Part of being a parent is being faced with questions you might have never considered before. Don’t worry! When it comes to your child’s dental health, we have the answers. We’ve put together the most commonly asked questions we hear about dentistry for kids. If you don’t see your question on this page, feel free to reach out to the Shaenfield Pediatric Dentistry team!
A pediatric dentist is a dentist who has completed an additional two to three years of training in children’s dental care after dental school. This specialized experience makes them uniquely qualified to help kids feel comfortable in a dental setting and to understand and treat the specific smile needs of children.
The easiest way to remember when you should take your child to the dentist is to remember the rule of firsts: Bring them in when they get their first tooth or by their first birthday.
When you bring your child in around his first birthday, followed by regular six-month visits, we will soon become part of your child’s circle of friends. This way they will be familiar with our kid-friendly office and experience less anxiety. For older children, make sure they are aware of the appointment in advance, so it isn’t a surprise. There are many good storybooks you can borrow from the library to help them understand a dentist office and how the dentist helps them keep their teeth healthy. For some children, it is helpful to “play dentist” and have a pretend visit at home so they know what to expect.
Just like with your own visits, your kid should see the dentist every six months for routine checkups to prevent cavities and to keep an eye on any dental problems that may have developed.
Baby teeth usually start falling out around age six or seven. The front teeth are the first to go. The molars at the back of the mouth are the last to fall out. Most children lose all of their baby teeth by the time they are around twelve years old. Read more about this important transition in our March 2020 blog.

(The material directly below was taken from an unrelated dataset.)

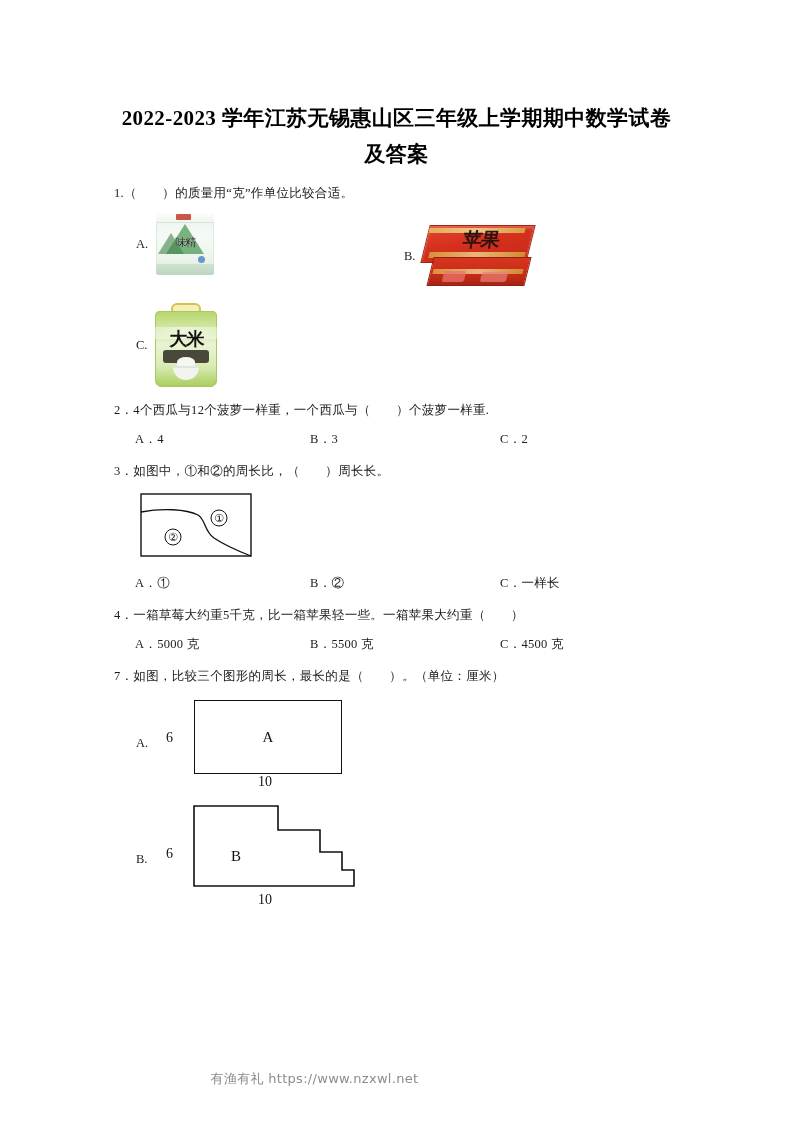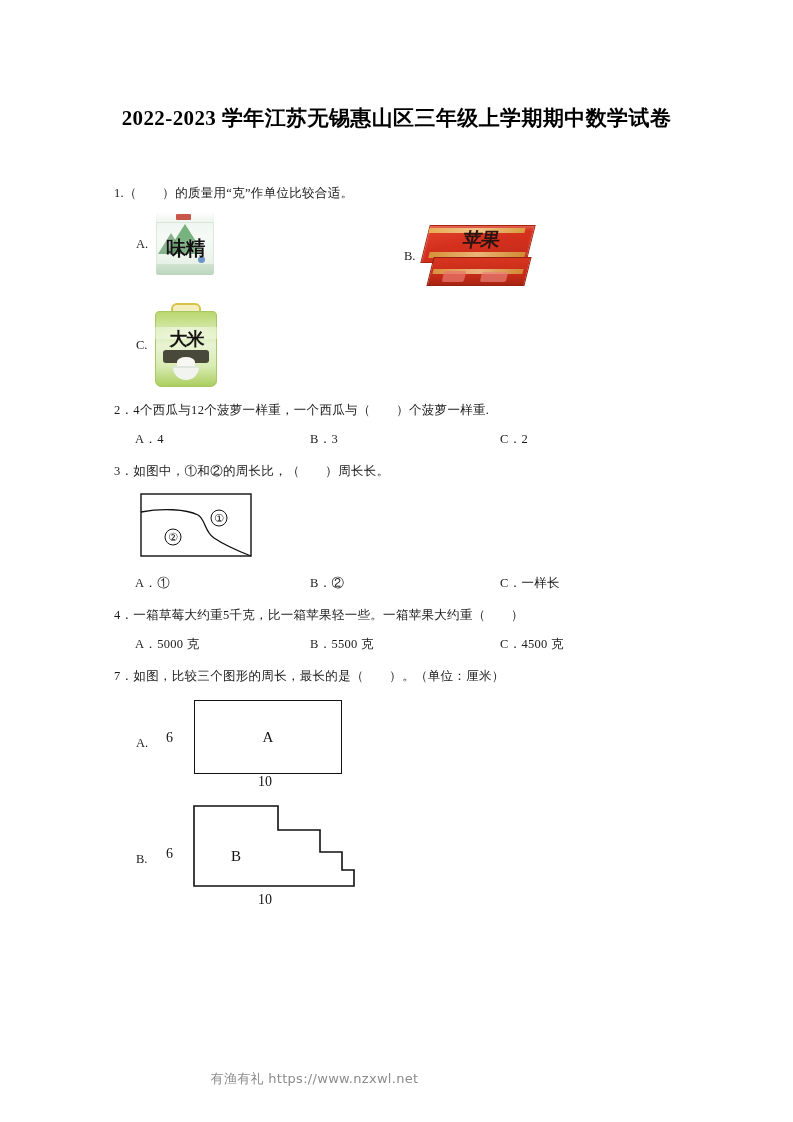"及答案" div.title-line { html: none -> <div>及答案</div> }
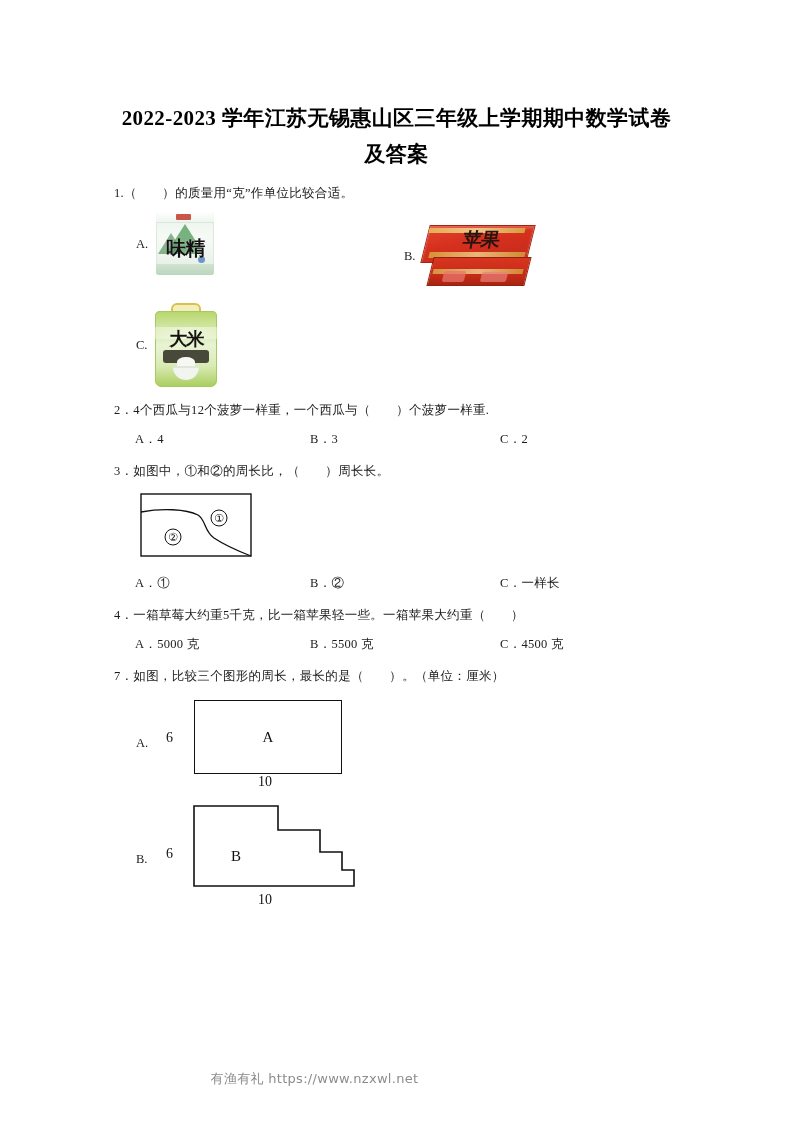"味精" .msg-bag .txt { font-size: 20px -> 11px; font-weight: bold -> normal }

Even though baby teeth eventually fall out, they’re still very important to your child’s dental development! Not only do healthy primary teeth help your child chew more easily and speak more clearly, but they also serve as guides for where permanent teeth should come in. If a baby tooth falls out too early, it can cause the permanent teeth to shift out of place.
Yes, dental X-rays are safe! According to the American Academy of Pediatric Dentistry, the amount of radiation with dental X-rays is extremely small. At Shaenfield Pediatric Dentistry, your child’s safety is extremely important to us. Not only do we use digital X-rays that emit significantly less radiation than traditional X-rays, but we also do everything we can to minimize the amount of radiation exposure. We only take dental X-rays when absolutely necessary.
Both having too much fluoride and too little fluoride can be bad for your child’s teeth. Many kids already get the amount they need from their city’s water supply or toothpaste. If we see that your child needs more fluoride to have healthy teeth, we can provide safe and effective fluoride treatments at our dental office.
Cavities are a common occurrence, and if your child has one, we can treat it with a tooth filling. It’s important not to leave cavities untreated because they can eventually cause sensitivity or pain, or lead to a more serious infection. That’s also why even cavities on baby teeth that eventually fall out should be addressed.
Before your child has any teeth, you can clean their gums with a soft cloth and water. Once their teeth erupt, you can use a soft-bristled toothbrush to brush them. For children under 2 years old, use a small smear of toothpaste, and for children between 2 and 5 years old, you can use a pea-sized amount.
There are a few important things to consider when choosing a toothpaste for your child. First, the toothpaste should be approved by the American Dental Association (ADA) so you know that it is safe and effective. Before any product gets the ADA Seal of Acceptance, it is scientifically tested by impartial experts and must meet strict standards. This link will take you to a list of ADA approved products. Next, choose a toothpaste that your child will use because if they don’t like the taste of the toothpaste, it will be a battle to get them to brush.
One rule of thumb is that your child can brush and floss their own teeth once they have good enough hand-eye coordination to tie their own shoes. This is usually around the age of 6 or 7.
It’s natural for young children to suck their thumb, but it can pose a problem if they’re still doing it once they get their permanent teeth in. The constant pressure can actually negatively affect the position and alignment of teeth. If your child has not stopped thumb sucking by the time their front teeth come in, contact our team for help breaking the habit.